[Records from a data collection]
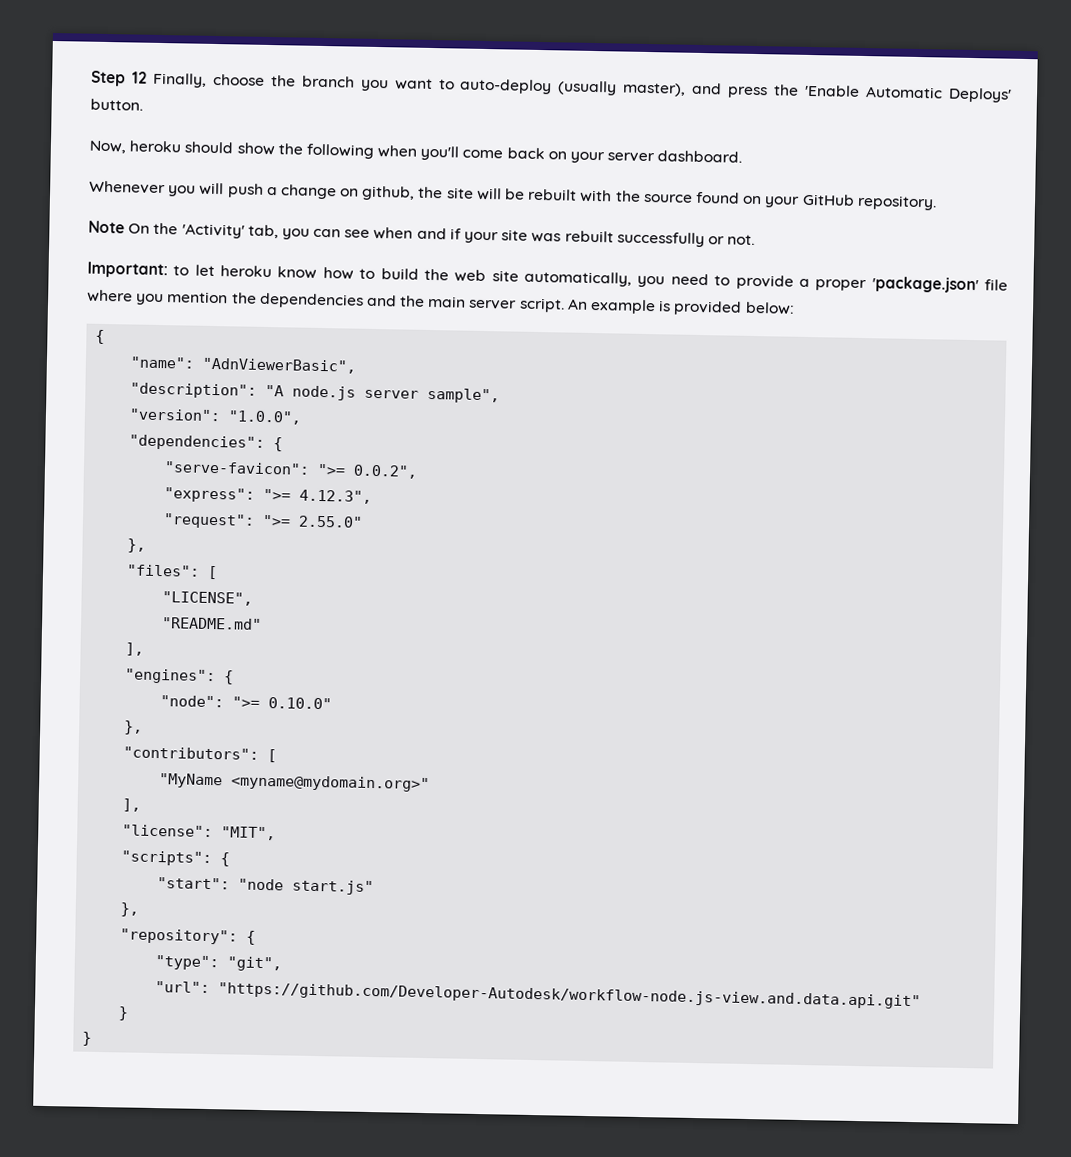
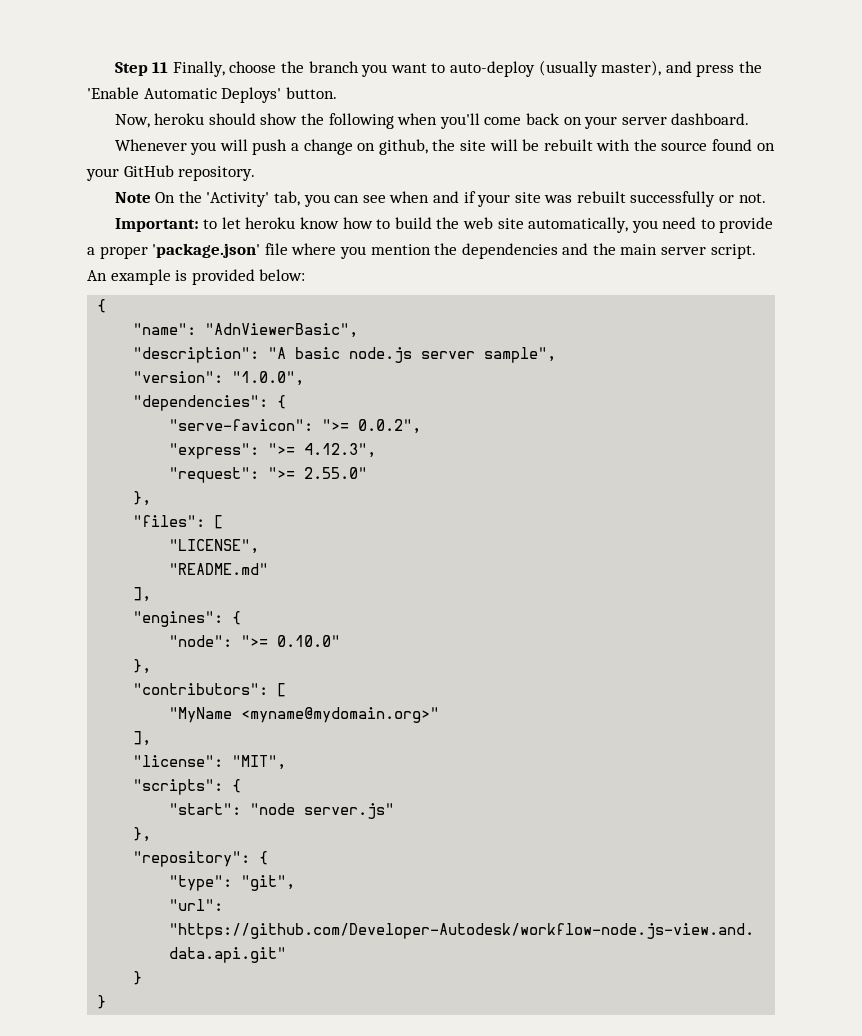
[131,71,147,84] 12 -> [152,62,169,73] 11
(285, 390) none -> [295,347,341,359] basic
[292,879,375,896] start.js" -> [304,803,395,819] server.js"

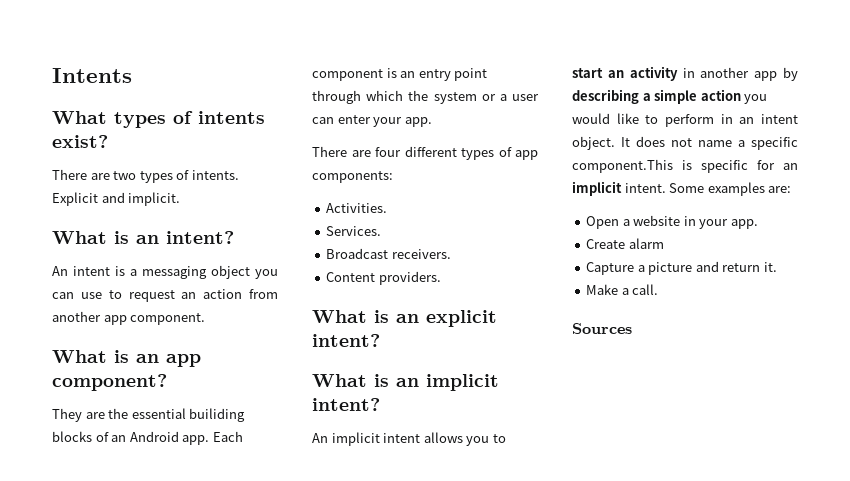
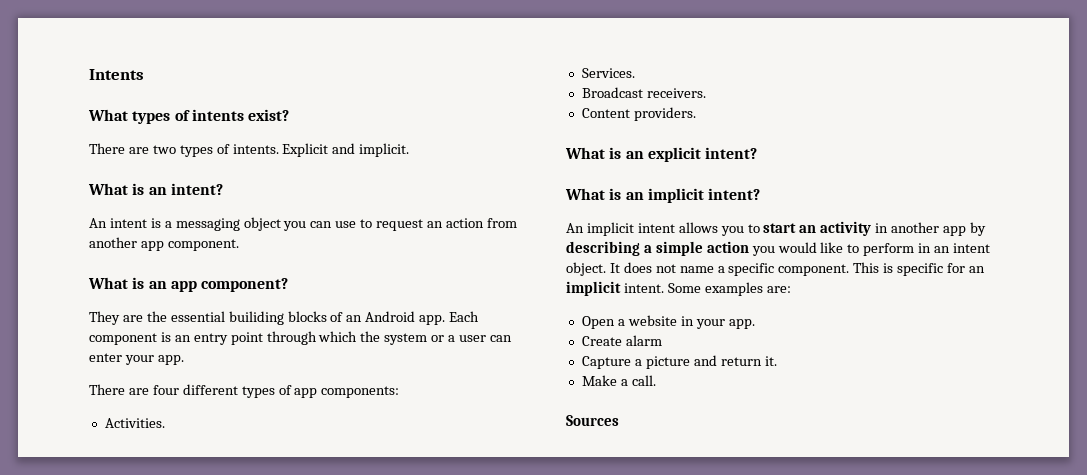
[572,159,673,173] component.This -> [778,262,880,276] component. This

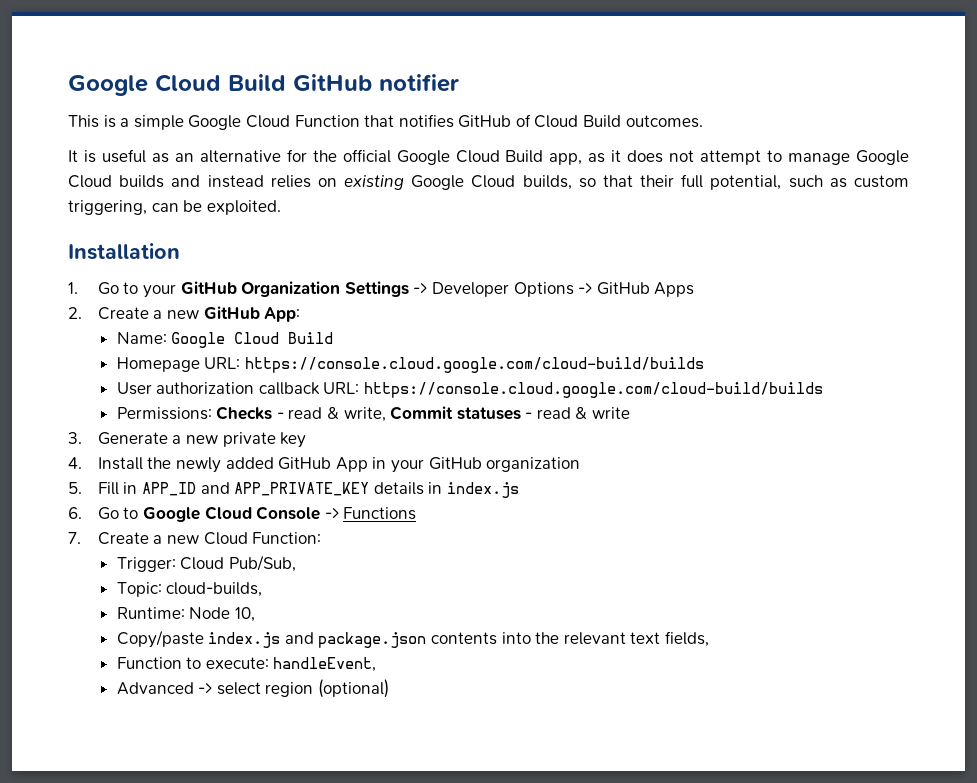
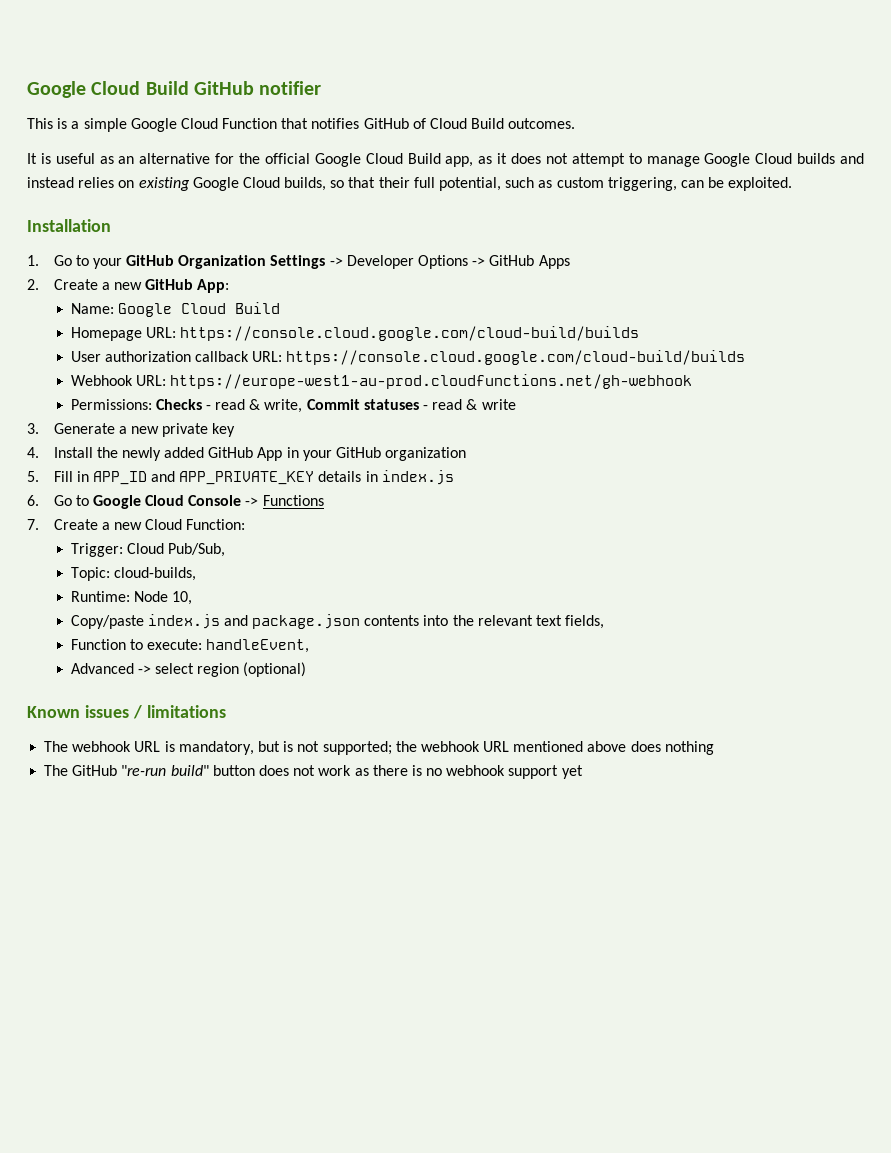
(823, 390) none -> [70,374,692,389] // Webhook URL: https://europe-west1-au-prod.cloudfunctions.net/gh-webhook
(389, 688) none -> [27,705,226,719] [44,741,714,755] [44,765,583,779] // Known issues / limitations // The webhook URL is mandatory, but is not supported; the webhook URL mentioned above does nothing // The GitHub "re-run build" button does not work as there is no webhook support yet

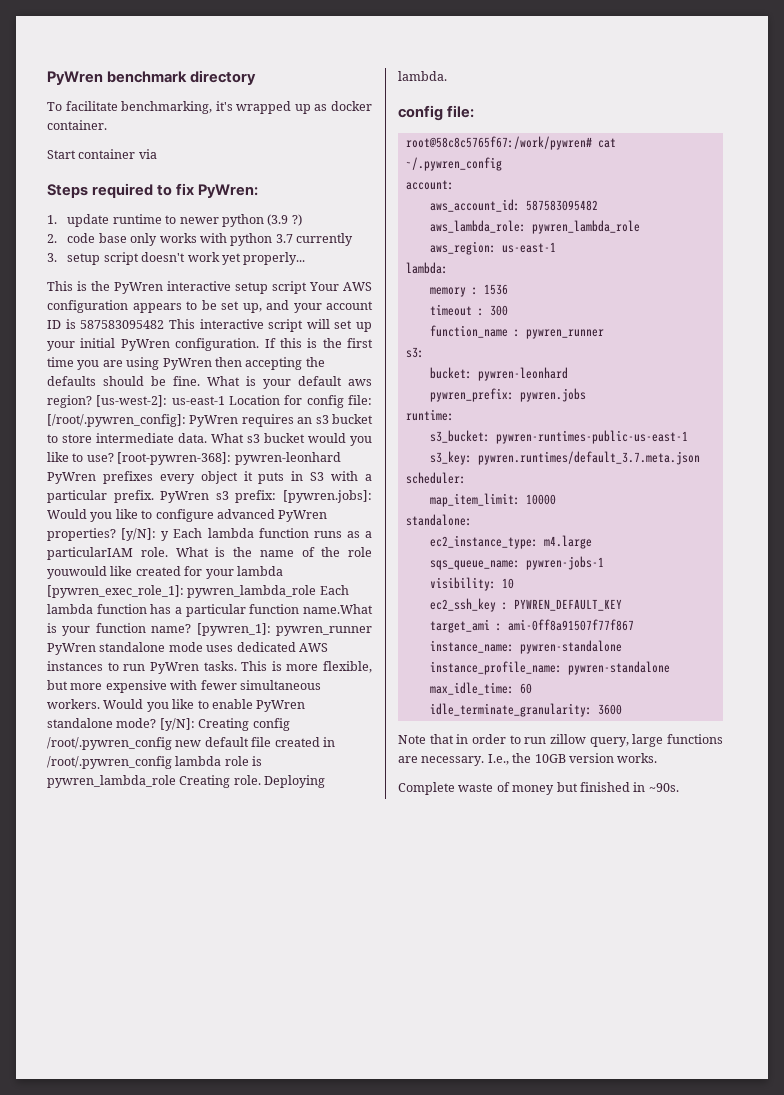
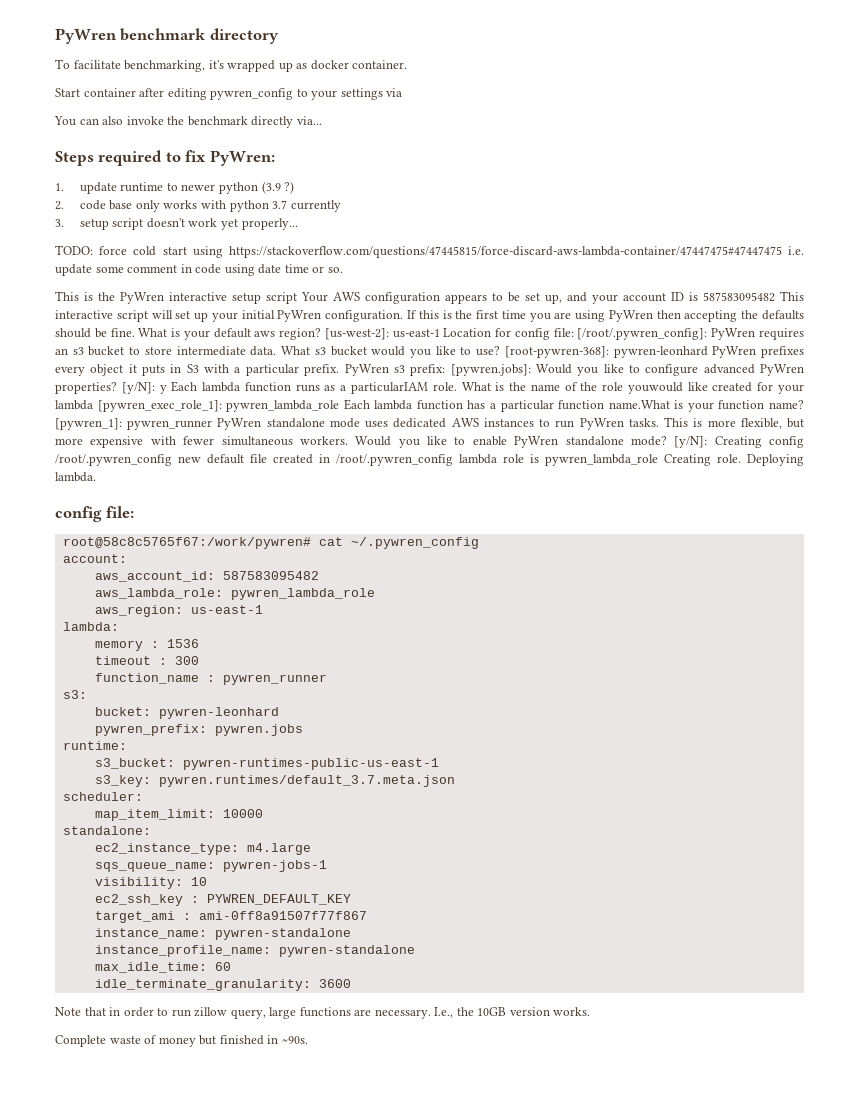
[138,149,157,159] via -> [139,88,403,100] [54,116,322,128] after editing pywren_config to your settings via // You can also invoke the benchmark directly via...
(306, 258) none -> [55,245,804,258] [55,264,343,276] // TODO: force cold start using https://stackoverflow.com/questions/47445815/force-discard-aws-lambda-container/47447475#47447475 i.e. update some comment in code using date time or so.

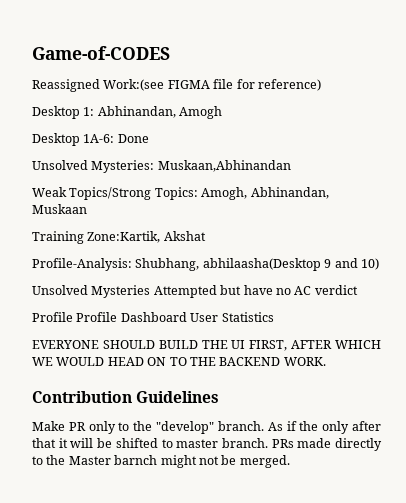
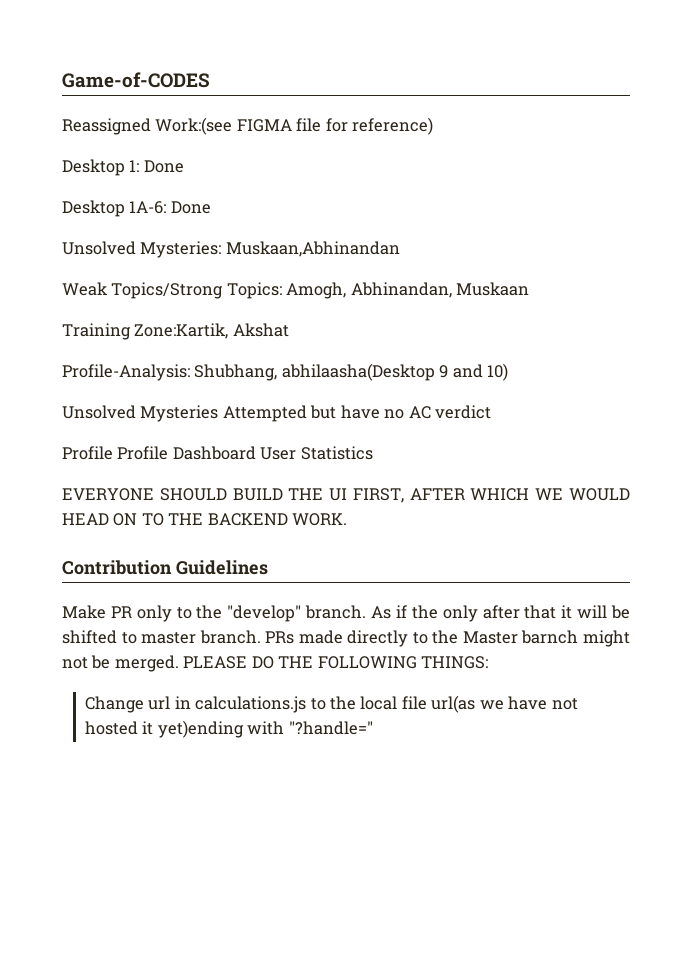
[97,106,223,119] Abhinandan, Amogh -> [143,160,184,173] Done
(290, 461) none -> [183,656,489,669] [84,695,578,713] [84,720,373,738] PLEASE DO THE FOLLOWING THINGS: // Change url in calculations.js to the local file url(as we have not hosted it yet)ending with "?handle="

Task statement | Copy each line containing the word "none" from the data.

Worked solution |
(285, 390) none -> [295,347,341,359] basic
(823, 390) none -> [70,374,692,389] // Webhook URL: https://europe-west1-au-prod.cloudfunctions.net/gh-webhook
(389, 688) none -> [27,705,226,719] [44,741,714,755] [44,765,583,779] // Known issues / limitations // The webhook URL is mandatory, but is not supported; the webhook URL mentioned above does nothing // The GitHub "re-run build" button does not work as there is no webhook support yet
(306, 258) none -> [55,245,804,258] [55,264,343,276] // TODO: force cold start using https://stackoverflow.com/questions/47445815/force-discard-aws-lambda-container/47447475#47447475 i.e. update some comment in code using date time or so.
(290, 461) none -> [183,656,489,669] [84,695,578,713] [84,720,373,738] PLEASE DO THE FOLLOWING THINGS: // Change url in calculations.js to the local file url(as we have not hosted it yet)ending with "?handle="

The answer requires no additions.